What is absurd is that when younger people have cardiac pain, they assume it to be gas or acidity and sit on it until it’s too late. People think, “I am young, how can it happen to me?”—and this kind of denial is deep-rooted.

To a certain extent it has to do with our economy. I have tried asking people why they didn’t come in the night, they don’t answer. But I sense that if they are insured or if their company takes care of expenses, they are more likely to come forward. A patient who was operated upon for an angioplasty kept cribbing about his health even two years after the surgery. He was consulting the family physician in the same hospital as mine, who noticed that the man was very unhappy about having to go through the angioplasty. So the doctor asked him if this life-saving surgery had been performed on him free of cost, would he still be cribbing today? The man didn’t answer then, but he came back next day saying that what was really pinching him is that the surgery had wiped off his savings, and he had hardly considered that it had saved his life. And he never cribbed after that. But I’m sure he’s not the only one who thinks that way.

What is the effect of alcohol consumption on heart health? And what do you recommend to those who like to drink?

There is some confusion in patients about alcohol because you frequently see reports that state that alcohol is good for the heart. However I would like to clarify here that there are a lot of studies conducted in India, including the All India Institute of Medical Sciences that show that alcohol consumption is not good for Indians. In India, most people drink whiskey, and the pattern of drinking is such that they drink a lot on a particular day and then don’t drink any alcohol for the next 5 – 6 days. This is binge drinking. The person may say he is a social drinker, but they don’t realise that they are actually consuming a lot of calories in the form of alcohol and also eating fatty food with it. And this is seen across classes.

If you have to choose an alcoholic drink, you could have a glass of wine [150ml]. But that does not mean that wine should be had everyday simply because it has health benefits. Or people who don’t drink alcohol should now start having wine. That is never recommended.

What are your views on marathon running?

If you are very well-trained and athletic, you can do marathons but don’t get out of your chair 15 days before the date of the marathon and decide that you will run because your colleague is running. I am a critic of marathons and I think it has become a fad now. To me, marathon running is not meant for two-legged animals.
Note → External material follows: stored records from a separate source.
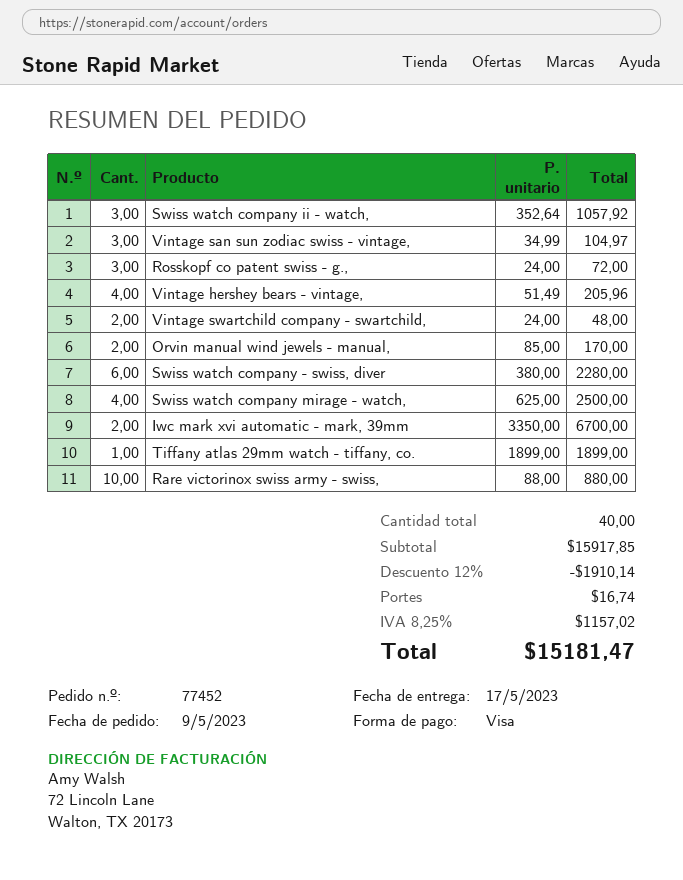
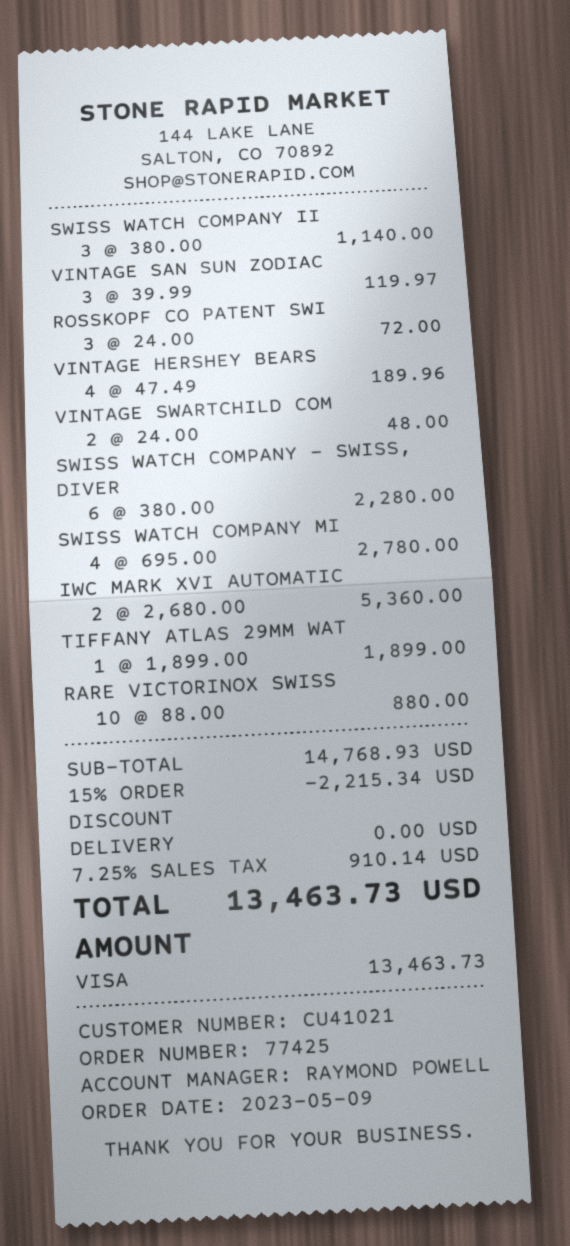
order number: 77452 -> 77425
Swiss watch company ii - watch,: 3 x 352.64 = 1057.92 -> 3 x 380.00 = 1140.00
Vintage san sun zodiac swiss - vintage,: 3 x 34.99 = 104.97 -> 3 x 39.99 = 119.97
Vintage hershey bears - vintage,: 4 x 51.49 = 205.96 -> 4 x 47.49 = 189.96
Orvin manual wind jewels - manual,: 2 x 85.00 = 170.00 -> none
Swiss watch company mirage - watch,: 4 x 625.00 = 2500.00 -> 4 x 695.00 = 2780.00
Iwc mark xvi automatic - mark, 39mm: 2 x 3350.00 = 6700.00 -> 2 x 2680.00 = 5360.00
subtotal: 15917.85 -> 14768.93
discount: 12% = 1910.14 -> 15% = 2215.34
shipping: 16.74 -> 0.00
tax: 8.25% = 1157.02 -> 7.25% = 910.14
total: 15181.47 -> 13463.73

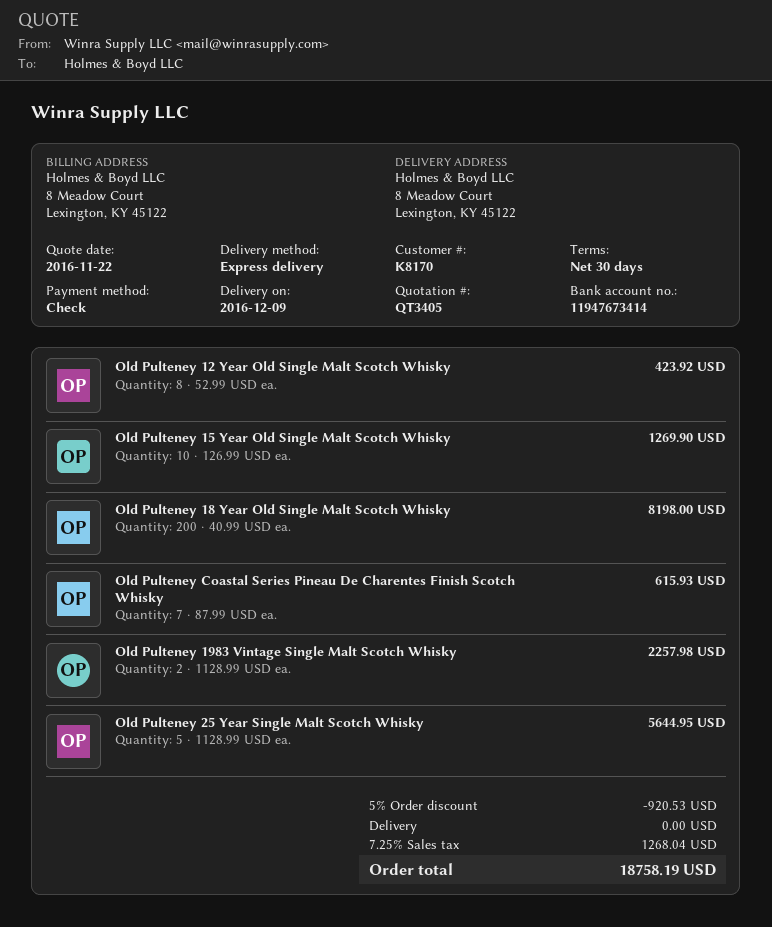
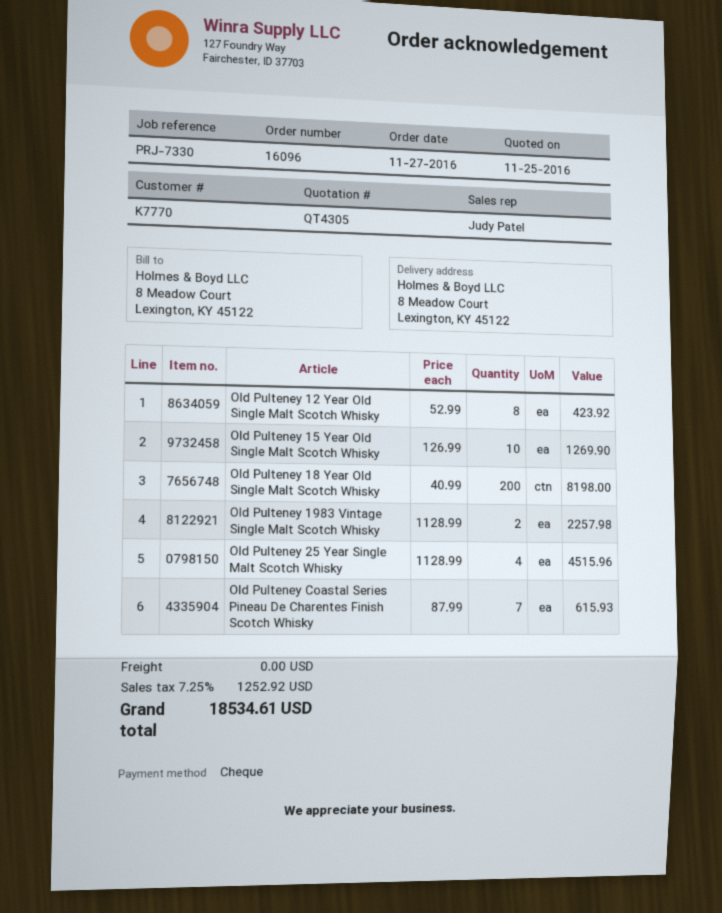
quote number: QT3405 -> QT4305
quote date: 2016-11-22 -> 2016-11-25
customer number: K8170 -> K7770
Old Pulteney 25 Year Single Malt Scotch Whisky: 5 x 1128.99 = 5644.95 -> 4 x 1128.99 = 4515.96
discount: 5% = 920.53 -> none
tax: 7.25% = 1268.04 -> 7.25% = 1252.92
total: 18758.19 -> 18534.61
We have evolved in a way that our bodies are no longer suited to running. Every Mumbai Marathon has at least one person dying and for that family, it’s a permanent loss.

Just this past January, a guy training for the marathon went to the neurologist with jaw pain. He was brought to me and we found a critical 90% blockage in his arteries. Had he run the marathon five days later, it could have been fatal. Marathon running is not everybody’s cup of tea, and especially not of young, unfit Indians. There is an article in The New England Journal of Medicine that says that the incidence of deaths is low in the more than million marathon runners they have accounted for. But those deaths are due to abnormal congenital heart diseases [like hypertrophic cardiomyopathy etc] and not the kind that occur due to blocked coronary arteries that we see in here India every year. The issues people face after the marathons are not reported either. My advice: get in shape first before running marathons.